*** Records ***
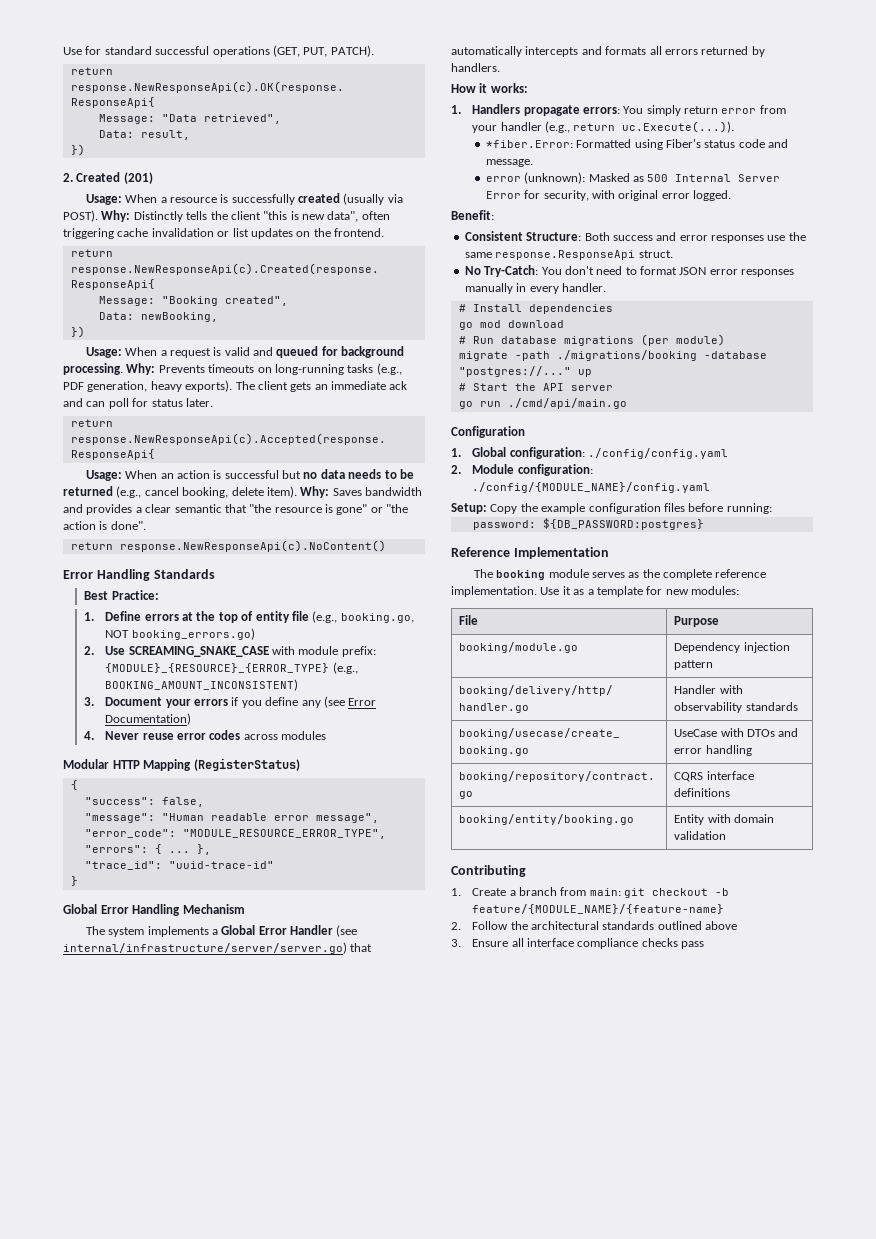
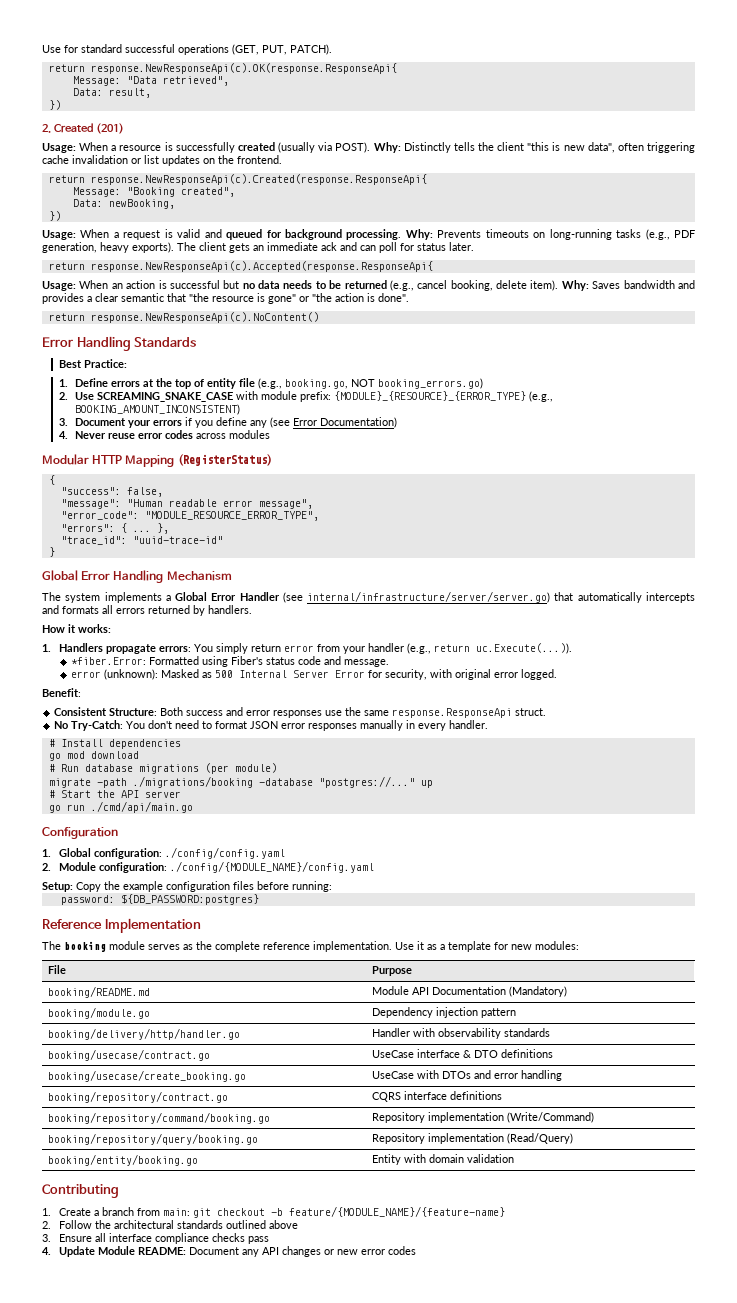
+ booking/README.md | Module API Documentation (Mandatory)
+ booking/usecase/contract.go | UseCase interface & DTO definitions
+ booking/repository/command/booking.go | Repository implementation (Write/Command)
+ booking/repository/query/booking.go | Repository implementation (Read/Query)
+ 4. Update Module README: Document any API changes or new error codes

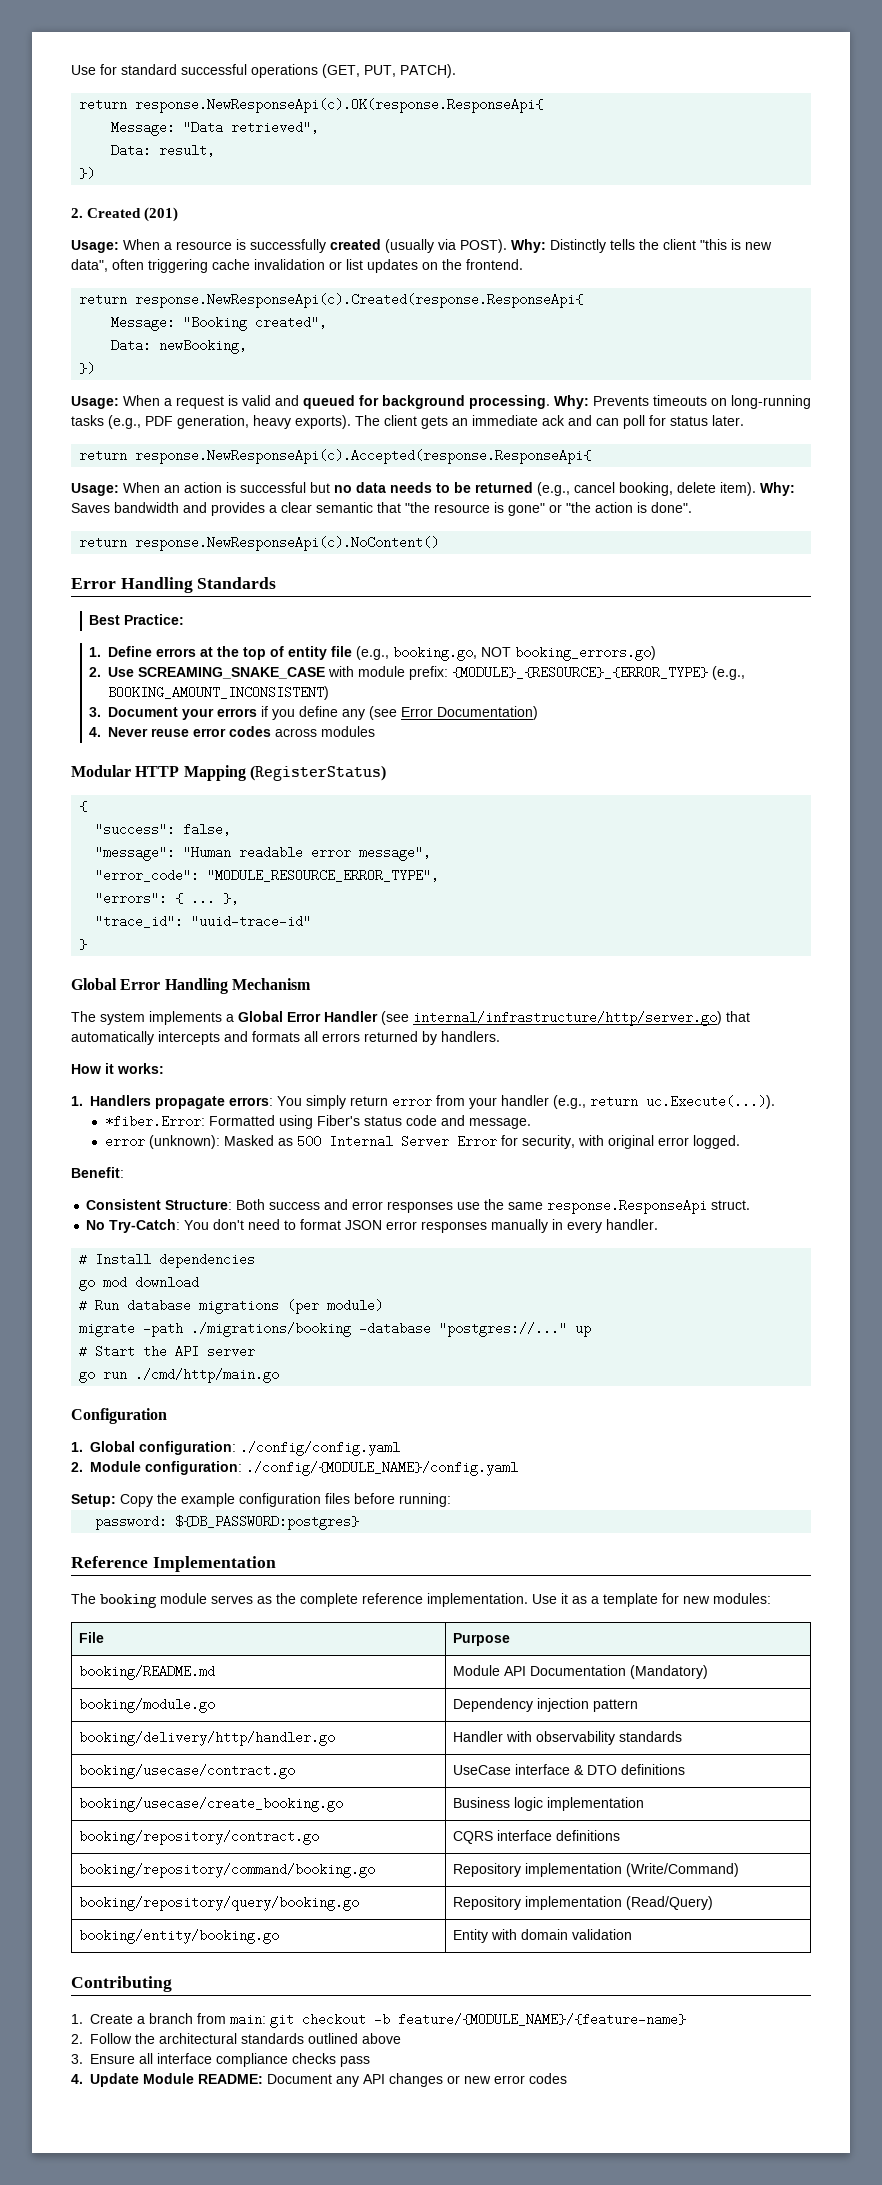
- The system implements a Global Error Handler (see internal/infrastructure/server/server.go) that automatically intercepts and formats all errors returned by handlers.
+ The system implements a Global Error Handler (see internal/infrastructure/http/server.go) that automatically intercepts and formats all errors returned by handlers.
- go run ./cmd/api/main.go
+ go run ./cmd/http/main.go
- booking/usecase/create_booking.go | UseCase with DTOs and error handling
+ booking/usecase/create_booking.go | Business logic implementation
*** End of Records ***
Each line from the one containing "- booking/usecase/create_booking.go |" through the last line of the material must be restated word for word, with no other text.

#### Answer box
- booking/usecase/create_booking.go | UseCase with DTOs and error handling
+ booking/usecase/create_booking.go | Business logic implementation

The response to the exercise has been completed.